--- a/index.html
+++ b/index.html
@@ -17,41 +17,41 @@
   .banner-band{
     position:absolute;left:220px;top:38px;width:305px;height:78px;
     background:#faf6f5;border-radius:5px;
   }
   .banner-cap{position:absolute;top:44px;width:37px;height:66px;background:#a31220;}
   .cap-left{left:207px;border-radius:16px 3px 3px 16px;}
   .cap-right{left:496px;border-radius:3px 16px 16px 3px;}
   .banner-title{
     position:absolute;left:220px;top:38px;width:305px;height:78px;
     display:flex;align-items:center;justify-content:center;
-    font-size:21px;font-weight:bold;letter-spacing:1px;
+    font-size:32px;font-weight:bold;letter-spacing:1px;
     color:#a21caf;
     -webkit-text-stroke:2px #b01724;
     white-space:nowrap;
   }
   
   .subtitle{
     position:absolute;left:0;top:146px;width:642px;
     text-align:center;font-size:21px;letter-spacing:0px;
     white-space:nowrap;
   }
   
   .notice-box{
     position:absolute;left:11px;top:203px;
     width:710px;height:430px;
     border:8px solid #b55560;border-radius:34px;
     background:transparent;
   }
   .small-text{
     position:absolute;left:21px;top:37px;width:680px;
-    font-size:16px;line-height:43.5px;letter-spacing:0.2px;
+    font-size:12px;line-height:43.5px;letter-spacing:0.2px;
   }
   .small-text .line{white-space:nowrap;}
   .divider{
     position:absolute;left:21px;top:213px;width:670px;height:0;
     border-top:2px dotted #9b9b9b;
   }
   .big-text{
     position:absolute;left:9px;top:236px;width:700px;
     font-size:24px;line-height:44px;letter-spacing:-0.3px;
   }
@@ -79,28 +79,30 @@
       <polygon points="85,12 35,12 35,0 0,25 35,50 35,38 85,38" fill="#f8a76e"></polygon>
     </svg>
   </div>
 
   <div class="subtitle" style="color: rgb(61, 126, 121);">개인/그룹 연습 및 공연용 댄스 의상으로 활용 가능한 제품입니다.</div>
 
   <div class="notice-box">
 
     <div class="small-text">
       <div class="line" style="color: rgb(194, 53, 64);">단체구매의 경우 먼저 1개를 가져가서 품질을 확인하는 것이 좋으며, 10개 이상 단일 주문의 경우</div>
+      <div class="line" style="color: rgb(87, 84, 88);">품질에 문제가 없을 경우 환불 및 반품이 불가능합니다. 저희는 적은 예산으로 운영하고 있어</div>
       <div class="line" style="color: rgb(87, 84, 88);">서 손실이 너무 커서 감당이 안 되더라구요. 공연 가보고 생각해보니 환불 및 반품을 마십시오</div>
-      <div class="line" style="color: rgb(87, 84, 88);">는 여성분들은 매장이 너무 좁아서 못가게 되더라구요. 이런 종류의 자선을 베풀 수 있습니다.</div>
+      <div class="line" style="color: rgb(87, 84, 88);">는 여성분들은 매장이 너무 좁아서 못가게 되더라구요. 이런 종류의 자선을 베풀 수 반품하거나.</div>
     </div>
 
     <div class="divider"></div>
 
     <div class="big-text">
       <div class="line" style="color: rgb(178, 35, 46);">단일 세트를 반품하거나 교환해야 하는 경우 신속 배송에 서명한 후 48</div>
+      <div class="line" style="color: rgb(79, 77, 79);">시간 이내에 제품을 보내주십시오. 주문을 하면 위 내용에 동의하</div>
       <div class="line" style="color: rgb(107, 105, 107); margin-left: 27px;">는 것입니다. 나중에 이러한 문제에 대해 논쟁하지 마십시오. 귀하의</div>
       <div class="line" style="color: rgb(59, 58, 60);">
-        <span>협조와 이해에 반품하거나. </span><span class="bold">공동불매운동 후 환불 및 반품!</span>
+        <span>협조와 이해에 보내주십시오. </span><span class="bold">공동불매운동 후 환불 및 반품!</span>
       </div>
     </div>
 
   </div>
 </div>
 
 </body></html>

...

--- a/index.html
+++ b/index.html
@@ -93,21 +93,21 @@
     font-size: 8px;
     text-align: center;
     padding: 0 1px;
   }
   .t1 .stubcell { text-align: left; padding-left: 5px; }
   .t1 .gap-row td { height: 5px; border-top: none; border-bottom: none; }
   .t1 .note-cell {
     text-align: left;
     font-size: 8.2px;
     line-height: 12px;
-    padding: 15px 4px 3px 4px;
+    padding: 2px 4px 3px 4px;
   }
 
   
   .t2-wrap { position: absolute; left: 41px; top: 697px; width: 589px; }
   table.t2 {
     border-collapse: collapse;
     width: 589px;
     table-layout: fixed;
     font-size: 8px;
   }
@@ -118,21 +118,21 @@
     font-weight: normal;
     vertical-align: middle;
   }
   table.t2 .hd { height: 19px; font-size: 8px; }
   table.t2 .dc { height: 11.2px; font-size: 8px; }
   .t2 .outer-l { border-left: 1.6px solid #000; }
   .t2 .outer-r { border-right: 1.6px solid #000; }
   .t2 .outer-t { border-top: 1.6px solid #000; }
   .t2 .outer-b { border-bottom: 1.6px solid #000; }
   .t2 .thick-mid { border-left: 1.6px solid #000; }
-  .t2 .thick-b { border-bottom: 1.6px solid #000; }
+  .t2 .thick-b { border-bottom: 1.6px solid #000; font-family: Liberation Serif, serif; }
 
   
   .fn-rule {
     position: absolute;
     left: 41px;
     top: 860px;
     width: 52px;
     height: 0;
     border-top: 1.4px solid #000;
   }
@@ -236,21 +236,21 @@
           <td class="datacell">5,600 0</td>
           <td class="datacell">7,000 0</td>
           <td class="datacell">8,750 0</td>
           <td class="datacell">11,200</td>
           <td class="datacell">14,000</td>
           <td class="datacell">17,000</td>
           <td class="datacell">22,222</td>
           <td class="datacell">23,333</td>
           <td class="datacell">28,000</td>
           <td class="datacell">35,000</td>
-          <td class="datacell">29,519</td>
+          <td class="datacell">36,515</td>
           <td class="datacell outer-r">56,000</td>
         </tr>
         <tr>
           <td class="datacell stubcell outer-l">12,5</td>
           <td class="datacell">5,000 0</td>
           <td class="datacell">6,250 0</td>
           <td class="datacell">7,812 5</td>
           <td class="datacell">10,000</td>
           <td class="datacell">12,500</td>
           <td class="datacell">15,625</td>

==

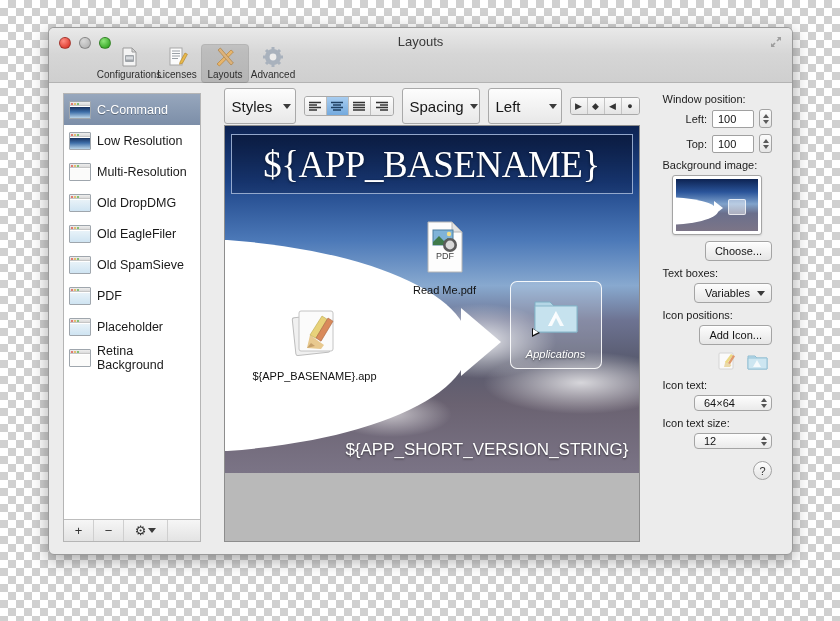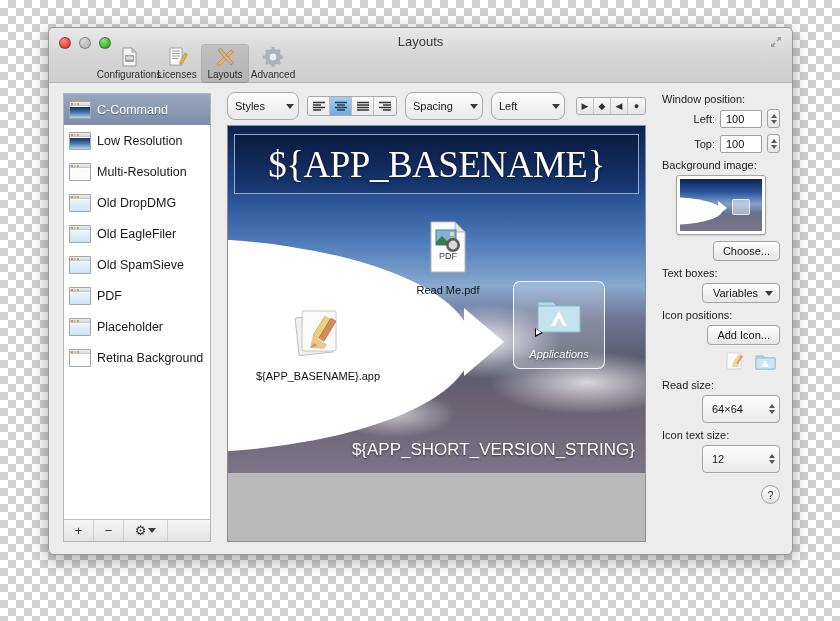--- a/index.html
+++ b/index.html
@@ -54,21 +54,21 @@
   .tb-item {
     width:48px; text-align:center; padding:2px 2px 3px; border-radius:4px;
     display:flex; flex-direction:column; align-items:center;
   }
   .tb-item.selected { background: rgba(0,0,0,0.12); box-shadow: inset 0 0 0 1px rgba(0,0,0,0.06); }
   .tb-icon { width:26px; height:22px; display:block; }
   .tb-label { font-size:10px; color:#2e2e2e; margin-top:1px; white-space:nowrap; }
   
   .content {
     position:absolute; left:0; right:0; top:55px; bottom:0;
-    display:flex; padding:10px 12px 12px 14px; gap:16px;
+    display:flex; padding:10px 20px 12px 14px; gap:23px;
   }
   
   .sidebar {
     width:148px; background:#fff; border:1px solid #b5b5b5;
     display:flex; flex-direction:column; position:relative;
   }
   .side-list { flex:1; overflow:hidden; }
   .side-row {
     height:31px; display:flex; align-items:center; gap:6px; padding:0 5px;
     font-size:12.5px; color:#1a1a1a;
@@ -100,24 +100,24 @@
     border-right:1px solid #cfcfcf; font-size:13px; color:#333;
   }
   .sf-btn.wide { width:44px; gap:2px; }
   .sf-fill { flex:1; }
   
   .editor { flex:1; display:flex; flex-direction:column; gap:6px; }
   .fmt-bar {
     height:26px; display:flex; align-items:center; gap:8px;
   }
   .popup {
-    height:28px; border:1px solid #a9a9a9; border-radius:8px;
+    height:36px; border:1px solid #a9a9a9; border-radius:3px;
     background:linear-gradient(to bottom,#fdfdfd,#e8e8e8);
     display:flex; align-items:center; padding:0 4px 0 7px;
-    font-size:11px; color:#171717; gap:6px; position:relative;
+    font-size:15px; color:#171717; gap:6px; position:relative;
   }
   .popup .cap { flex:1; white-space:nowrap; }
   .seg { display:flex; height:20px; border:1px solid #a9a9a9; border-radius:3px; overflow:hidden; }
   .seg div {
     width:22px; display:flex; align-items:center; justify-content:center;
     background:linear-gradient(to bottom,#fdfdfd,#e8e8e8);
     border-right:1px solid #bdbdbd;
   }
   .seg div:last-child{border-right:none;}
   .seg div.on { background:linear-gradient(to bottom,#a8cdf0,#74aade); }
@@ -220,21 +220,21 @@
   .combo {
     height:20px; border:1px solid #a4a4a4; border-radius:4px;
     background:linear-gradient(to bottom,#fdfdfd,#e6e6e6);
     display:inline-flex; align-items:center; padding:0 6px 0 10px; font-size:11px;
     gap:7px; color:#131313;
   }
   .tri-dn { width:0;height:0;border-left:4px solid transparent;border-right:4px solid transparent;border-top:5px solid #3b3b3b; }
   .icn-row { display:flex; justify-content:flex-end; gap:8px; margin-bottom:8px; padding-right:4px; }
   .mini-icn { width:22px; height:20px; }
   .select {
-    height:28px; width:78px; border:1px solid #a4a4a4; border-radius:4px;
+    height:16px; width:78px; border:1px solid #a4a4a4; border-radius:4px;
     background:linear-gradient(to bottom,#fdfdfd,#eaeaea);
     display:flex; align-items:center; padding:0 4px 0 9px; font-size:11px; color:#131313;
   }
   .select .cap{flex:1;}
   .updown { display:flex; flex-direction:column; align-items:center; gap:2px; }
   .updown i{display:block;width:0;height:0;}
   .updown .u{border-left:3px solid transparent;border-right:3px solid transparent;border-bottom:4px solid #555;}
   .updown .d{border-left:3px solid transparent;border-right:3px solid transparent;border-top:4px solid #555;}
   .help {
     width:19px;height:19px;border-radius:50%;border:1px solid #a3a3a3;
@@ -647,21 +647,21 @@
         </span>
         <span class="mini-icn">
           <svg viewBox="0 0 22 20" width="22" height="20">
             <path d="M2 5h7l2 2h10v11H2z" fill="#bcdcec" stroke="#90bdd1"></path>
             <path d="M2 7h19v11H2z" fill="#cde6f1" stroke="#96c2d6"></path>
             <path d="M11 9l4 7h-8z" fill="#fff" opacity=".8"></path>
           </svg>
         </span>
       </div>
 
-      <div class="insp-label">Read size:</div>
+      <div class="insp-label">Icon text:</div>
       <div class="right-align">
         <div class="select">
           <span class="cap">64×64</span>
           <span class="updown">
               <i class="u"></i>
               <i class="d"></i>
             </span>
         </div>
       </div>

§ TASK DETAILS
Reproduce, character for character, only the lines of the preceding data that start at the line with "12px 14px; gap:23px;" and end at the line with "height:31px; display:flex; align-items:center;", both included.

§ TASK RESPONSE
+    display:flex; padding:10px 20px 12px 14px; gap:23px;
   }
   
   .sidebar {
     width:148px; background:#fff; border:1px solid #b5b5b5;
     display:flex; flex-direction:column; position:relative;
   }
   .side-list { flex:1; overflow:hidden; }
   .side-row {
     height:31px; display:flex; align-items:center; gap:6px; padding:0 5px;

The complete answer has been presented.